What you need to do:
Write out every line from the listing below where the string "menu" is found.

Supplied records:

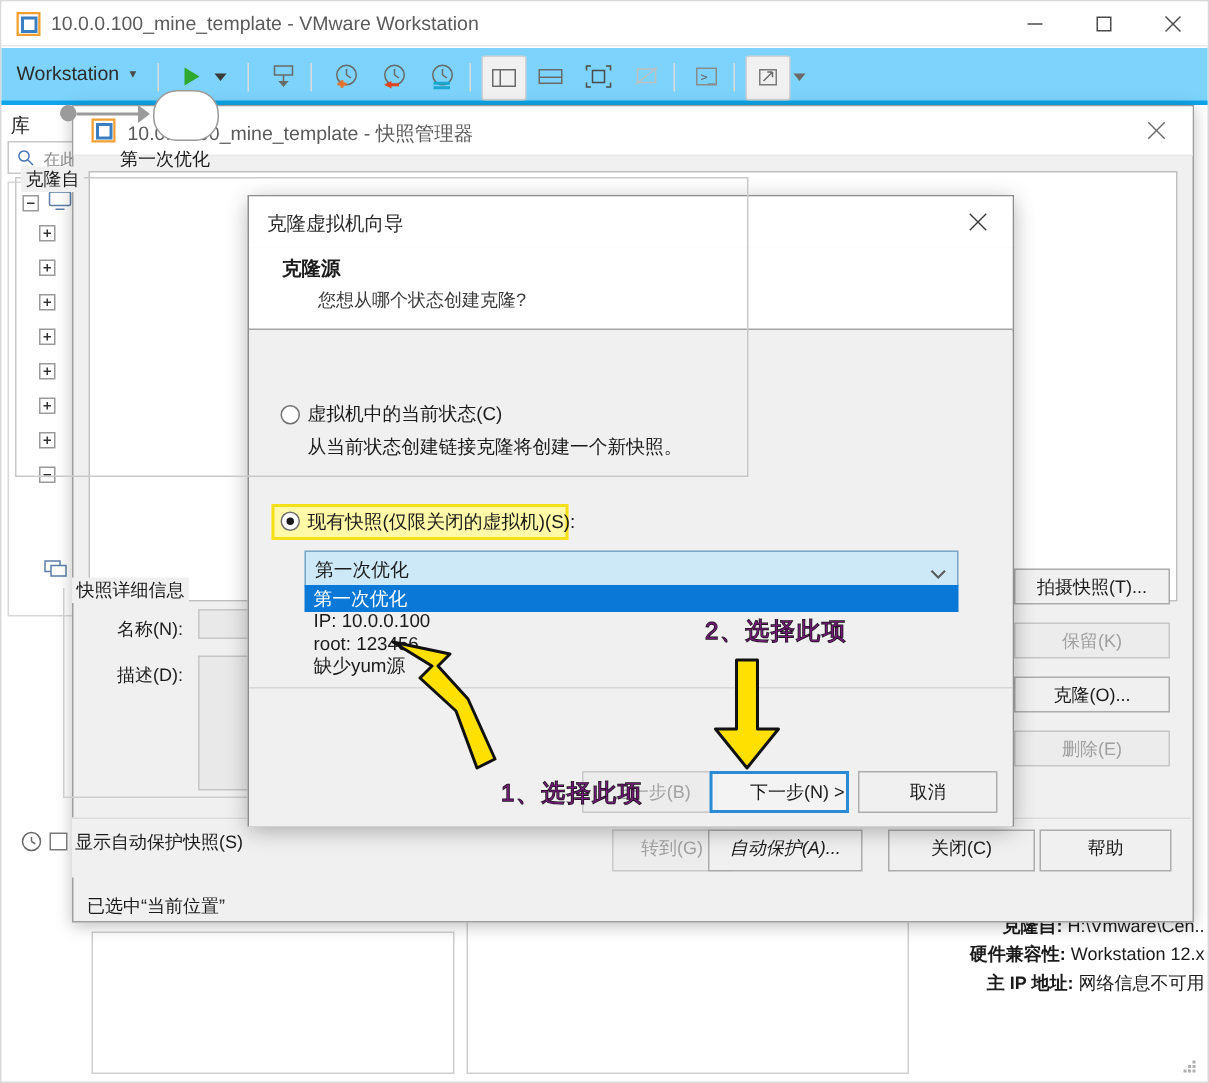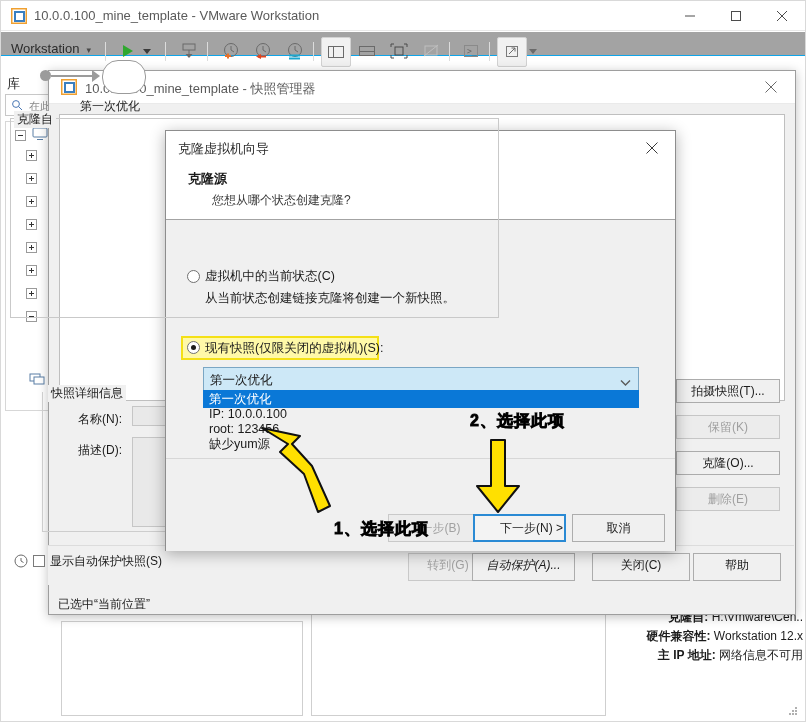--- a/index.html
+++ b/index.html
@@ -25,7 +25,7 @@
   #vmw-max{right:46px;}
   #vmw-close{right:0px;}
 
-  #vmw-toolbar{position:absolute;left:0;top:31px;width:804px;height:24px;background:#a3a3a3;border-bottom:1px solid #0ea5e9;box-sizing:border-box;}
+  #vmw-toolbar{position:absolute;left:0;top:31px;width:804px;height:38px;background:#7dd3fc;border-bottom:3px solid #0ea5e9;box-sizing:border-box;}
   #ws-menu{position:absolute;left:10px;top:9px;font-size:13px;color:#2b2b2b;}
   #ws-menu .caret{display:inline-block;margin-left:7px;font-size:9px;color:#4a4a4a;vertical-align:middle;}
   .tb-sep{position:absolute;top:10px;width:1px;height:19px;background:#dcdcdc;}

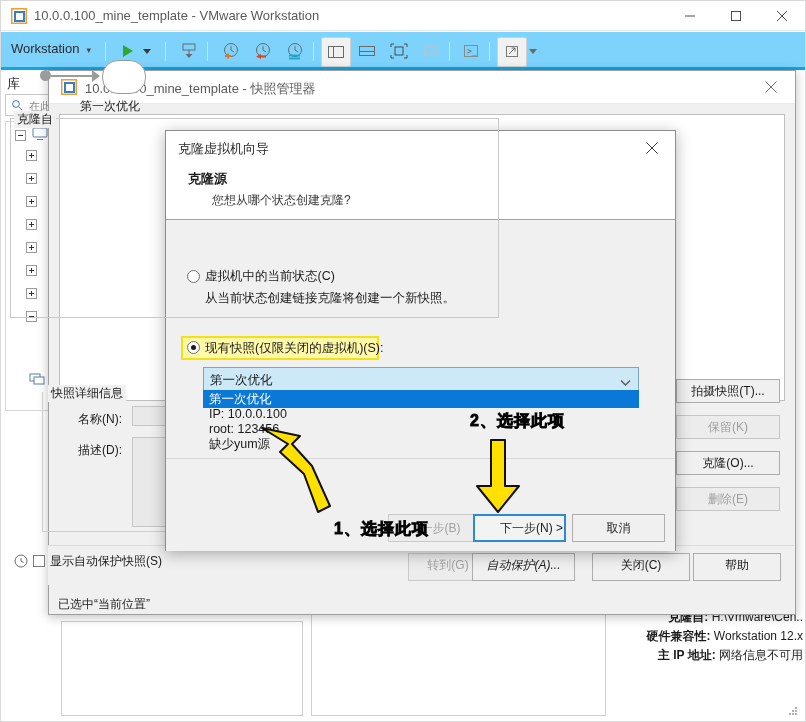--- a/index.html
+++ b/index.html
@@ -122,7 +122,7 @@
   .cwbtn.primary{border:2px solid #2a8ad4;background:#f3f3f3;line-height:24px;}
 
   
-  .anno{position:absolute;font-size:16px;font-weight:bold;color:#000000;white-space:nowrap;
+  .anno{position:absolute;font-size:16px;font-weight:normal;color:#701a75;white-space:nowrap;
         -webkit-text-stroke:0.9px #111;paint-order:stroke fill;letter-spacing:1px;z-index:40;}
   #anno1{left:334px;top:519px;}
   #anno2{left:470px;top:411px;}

Solution for this task:
   #ws-menu{position:absolute;left:10px;top:9px;font-size:13px;color:#2b2b2b;}
   #ws-menu .caret{display:inline-block;margin-left:7px;font-size:9px;color:#4a4a4a;vertical-align:middle;}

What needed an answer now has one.